‘We cya just see this and a laugh’: Di Genius calls out desensitisation to violence
KINGSTON, Jamaica — Music producer Stephen “Di Genius” McGregor is using his platform to raise awareness about Jamaica’s growing desensitisation to violence following the circulation of a viral video that captured an eyewitness’ reaction to a deadly shootout in Mandeville.
On Wednesday, Di Genius posted a remix on Instagram, using audio from the viral clip in which the eyewitness animatedly described a four-hour-long standoff between police and a gunman on Tuesday as a “good shootout”. The intense exchange took place in an apartment on Caledonia Road and ended with the armed assailant being fatally shot.
Initially, McGregor thought the video was a lighthearted moment after being flooded with tags from fans urging him to remix it. However, upon learning the full context, including that the gunman had killed a civilian prior to the standoff, he felt uncomfortable with how people were simply laughing at the video.
“I was coming from the studio and I opened Instagram, and I saw a bunch of people tagging me on your (The Jamaica Observer) page, and mentioning me like, ‘yow remix this, remix this’, that kind of thing. So I never knew the context, I never knew what was happening, because I wasn’t on social media all day,” he said in an interview with Observer Online.
“So, I saw the clip with the man, I thought it was funny, but then, as I started reading the comments and seeing other things…Then I realised that some people died, and it was a whole thing. So, seeing the video and then seeing some of the comments, with so many people laughing, I was just like, you know, this kind of bad, because we’re kind of desensitised to this now, for real, that people can just see this and just laugh,” he continued.
Instead of joining in on the trend for laughs, the producer decided to approach the remix differently — using it as a tool to send a reminder to Jamaicans that violence is not normal.
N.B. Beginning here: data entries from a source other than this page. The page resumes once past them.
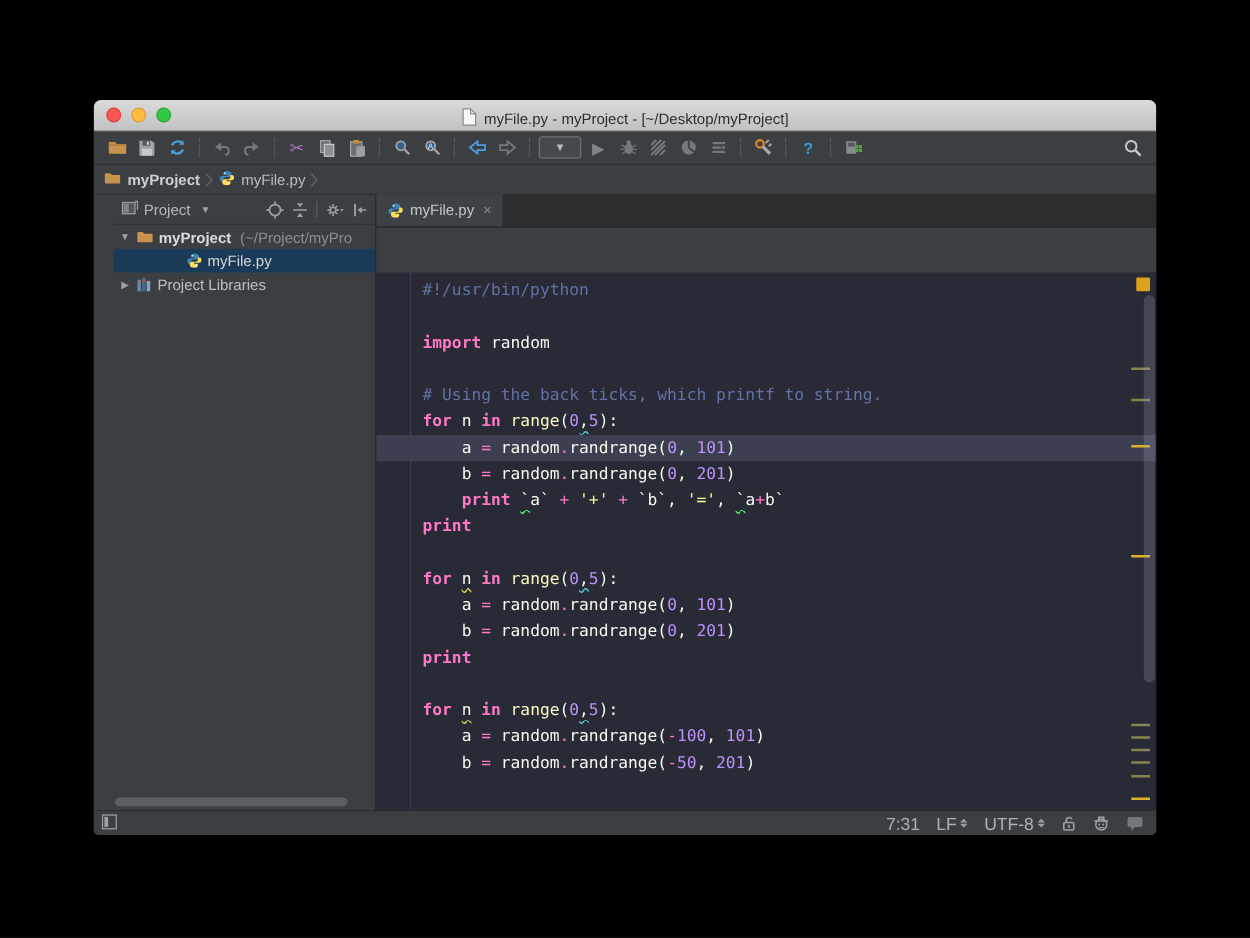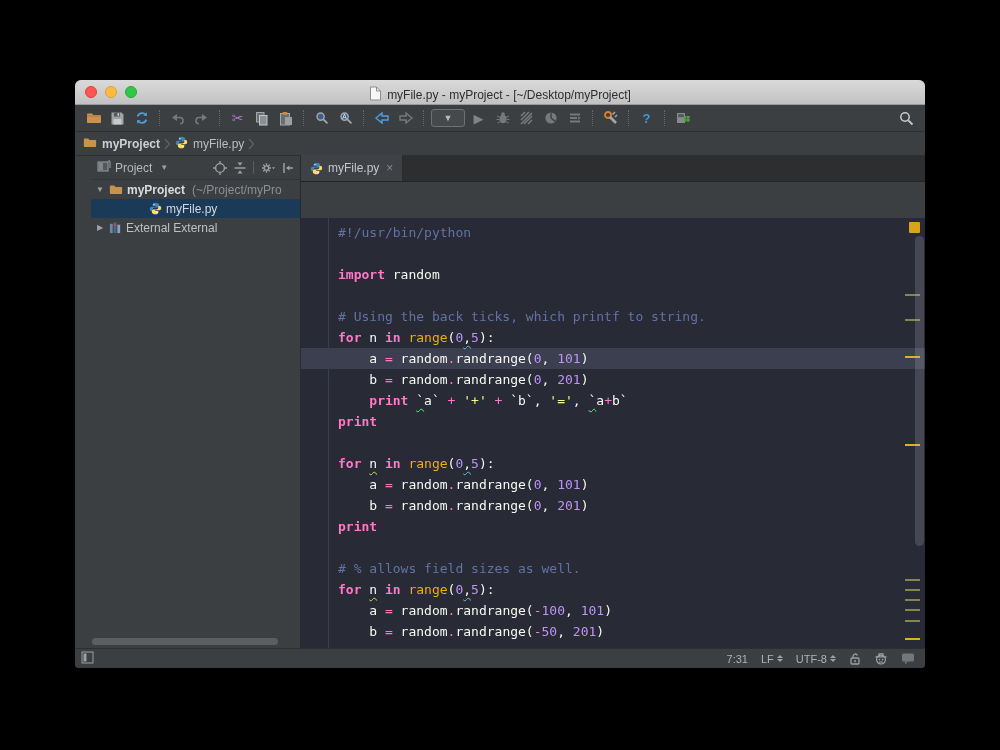--- a/index.html
+++ b/index.html
@@ -353,7 +353,7 @@
                 <rect x="5" y="3.5" width="3" height="1.6" fill="#c14b4b"></rect>
               </svg>
             </span>
-            <span class="">External External</span>
+            <span class="">Project Libraries</span>
           </div>
         </div>
       <div class="pp-hscroll" style="width:186px"></div>

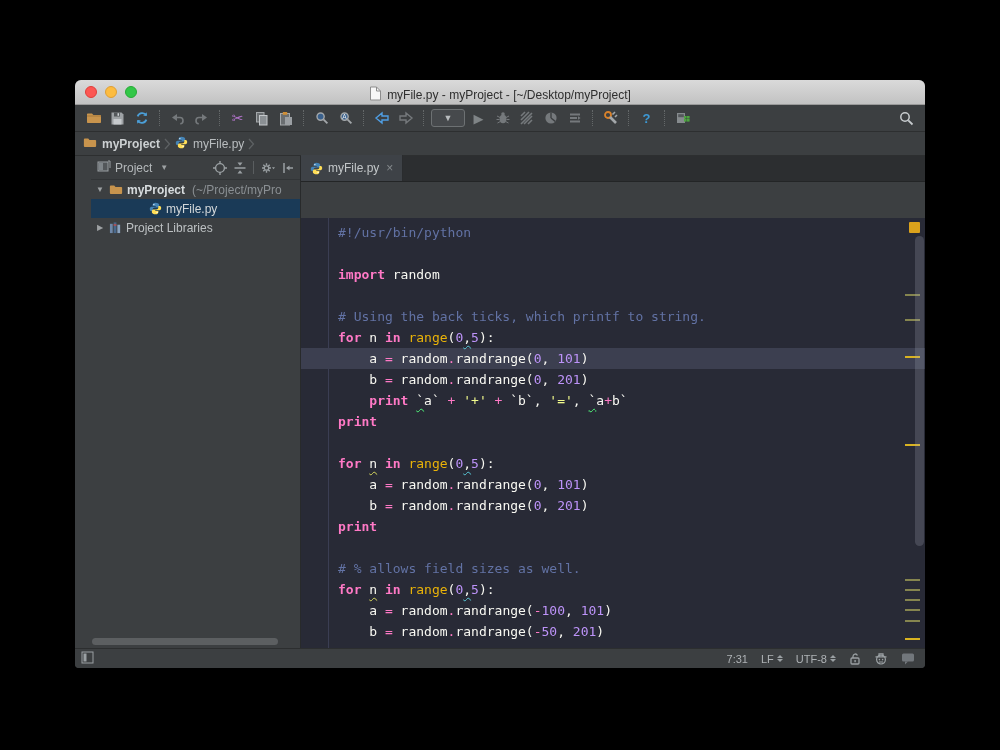--- a/index.html
+++ b/index.html
@@ -67,7 +67,7 @@
   .line{height:21px;padding-left:37px;white-space:pre;}
   .line.caret-row{background:#3c3f50;}
   .tok-p{color:#f8f8f2}.tok-k{color:#ff79c6;font-weight:bold}.tok-c{color:#6272a4}
-  .tok-n{color:#bd93f9}.tok-s{color:#f1fa8c}.tok-o{color:#ff79c6}.tok-f{color:#eab308}
+  .tok-n{color:#bd93f9}.tok-s{color:#f1fa8c}.tok-o{color:#ff79c6}.tok-f{color:#fef9c3}
   .sq-g{text-decoration:underline wavy #50fa7b 1px;text-underline-offset:3px;}
   .sq-y{text-decoration:underline wavy #d8d85e 1px;text-underline-offset:3px;}
   .sq-t{text-decoration:underline wavy #56c8d8 1px;text-underline-offset:3px;}

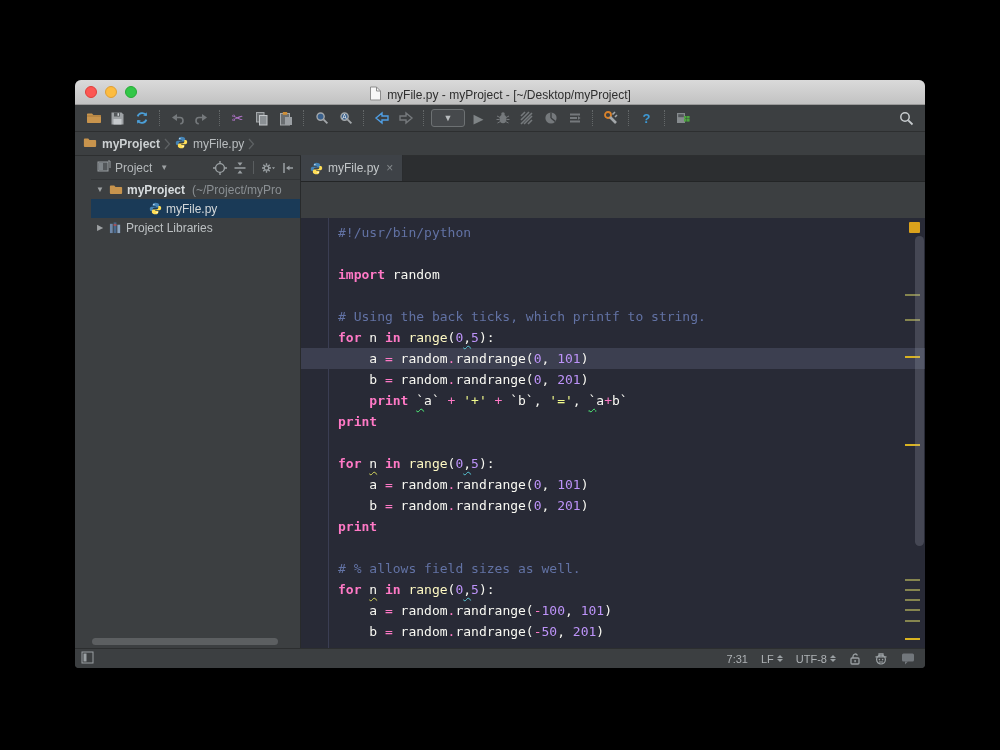--- a/index.html
+++ b/index.html
@@ -393,7 +393,6 @@
             <div class="line"><span class="tok-p">    b </span><span class="tok-o">=</span><span class="tok-p"> random</span><span class="tok-o">.</span><span class="tok-p">randrange(</span><span class="tok-n">0</span><span class="tok-p">, </span><span class="tok-n">201</span><span class="tok-p">)</span></div>
             <div class="line"><span class="tok-k">print</span></div>
             <div class="line">&nbsp;</div>
-            <div class="line"><span class="tok-c"># % allows field sizes as well.</span></div>
             <div class="line"><span class="tok-k">for</span><span class="tok-p"> </span><span class="tok-p sq-y">n</span><span class="tok-p"> </span><span class="tok-k">in</span><span class="tok-p"> </span><span class="tok-f">range</span><span class="tok-p">(</span><span class="tok-n">0</span><span class="tok-p sq-t">,</span><span class="tok-n">5</span><span class="tok-p">):</span></div>
             <div class="line"><span class="tok-p">    a </span><span class="tok-o">=</span><span class="tok-p"> random</span><span class="tok-o">.</span><span class="tok-p">randrange(</span><span class="tok-o">-</span><span class="tok-n">100</span><span class="tok-p">, </span><span class="tok-n">101</span><span class="tok-p">)</span></div>
             <div class="line"><span class="tok-p">    b </span><span class="tok-o">=</span><span class="tok-p"> random</span><span class="tok-o">.</span><span class="tok-p">randrange(</span><span class="tok-o">-</span><span class="tok-n">50</span><span class="tok-p">, </span><span class="tok-n">201</span><span class="tok-p">)</span></div>

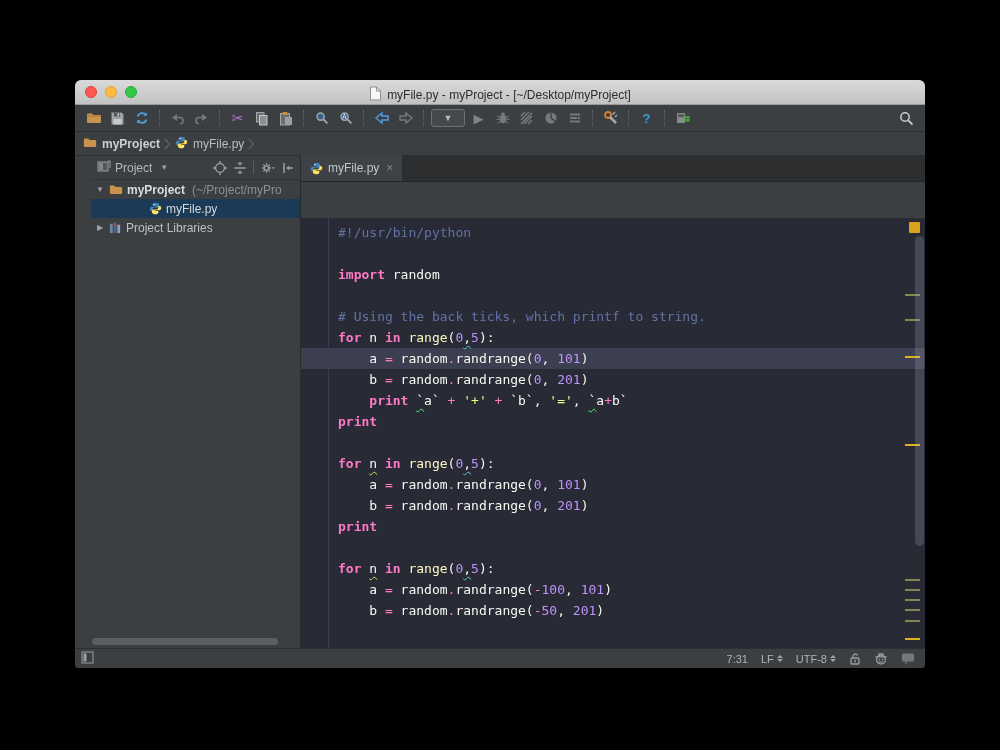--- a/index.html
+++ b/index.html
@@ -77,7 +77,7 @@
 
   
   .statusbar{height:20px;background:#3c3f41;border-top:1px solid #2c2e2f;
-    display:flex;align-items:center;font-size:11px;color:#aeb2b5;padding:0 10px 0 6px;}
+    display:flex;align-items:center;font-size:14px;color:#aeb2b5;padding:0 10px 0 6px;}
   .sb-right{margin-left:auto;display:flex;align-items:center;gap:13px;}
   .sb-item{display:flex;align-items:center;gap:2px;}
   .updown{display:inline-flex;flex-direction:column;gap:1px;margin-left:1px;}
“So, that’s why I kind of thought it out…and kind of flip the narrative in that way. To kind of be like yow, we can take this as a wake-up call versus just another viral joke kind of thing. Because I do think that was serious…it bothered me that a lot of people just thought it was funny, given the magnitude of the situation,” he said.
Reflecting on the broader issue, he pointed out that Jamaican society has grown numb to extreme acts of violence.
“We have a lot of these moments that always happen, and I think, especially where crime is concerned, we get so used to seeing so many extreme things. So I think everybody kind of used to things now, the fact that people are just out there, just a video, like [it’s] normal. Nobody never look scared, or [say] like, let them run for cover, or anything like that. It kind of shows the state that we’re in, our mentality as a country.
“So the message was just like, this isn’t normal, although we kind of get used to it, but we should try to realise that it’s definitely not a normal case, and we should just try, I guess, to be more mindful, and to stay away from those kinds of situations,” Di Genius explained.
Di Genius noted that the remix has since been well-received on social media.
“I mean, I just posted it not too long ago, and I think most of the people commenting and sharing it, that’s what they were saying, so I guess the message was received in the way I was imagining it,” he said.
Highly placed police sources said Tuesday’s sequence of events started shortly after 7:00 am when Dave Alfrancis Wilson, otherwise called “Brown Man”, 54, an unemployed deportee, got into an altercation, reportedly over the price of eggs, with another man. Police theorise that the suspect shot the man in his upper body.
The injured man, who police identified as Adrian Bernard, reportedly drove a Toyota Corolla after he was shot up on Caledonia Road before crashing into the back of a Toyota Prado. He was pronounced dead at the hospital.
Police then went to Wilson’s Caledonia Road apartment. There, the authorities said Wilson fired at the security forces from the ground-floor at the front of the complex. Two armoured vehicles and a truck were used to breach the premises and remove a grille during the security forces’ entry.
Police said a multi-calibre Omni hybrid rifle, one Beretta pistol with an extended magazine and over 450 assorted rounds were taken from the premises.
READ: STAND-OFF: Deportee trades gunfire with security forces in prolonged battle after Mandeville murder
Speaking with Observer Online shortly after the incident, one eyewitness shared, “I was watching what was taking place and the only thing I hear is pam, pam, pam, pam. The dawg just waving the rifle like he was in the military, you know? It was a good shootout because he make police come from Clarendon, Kingston, he make big history in the system but one thing I never want to happen they shouldn’t kill him. We did want him because he was a bad shooter. Only thing I hear pam pam pam.”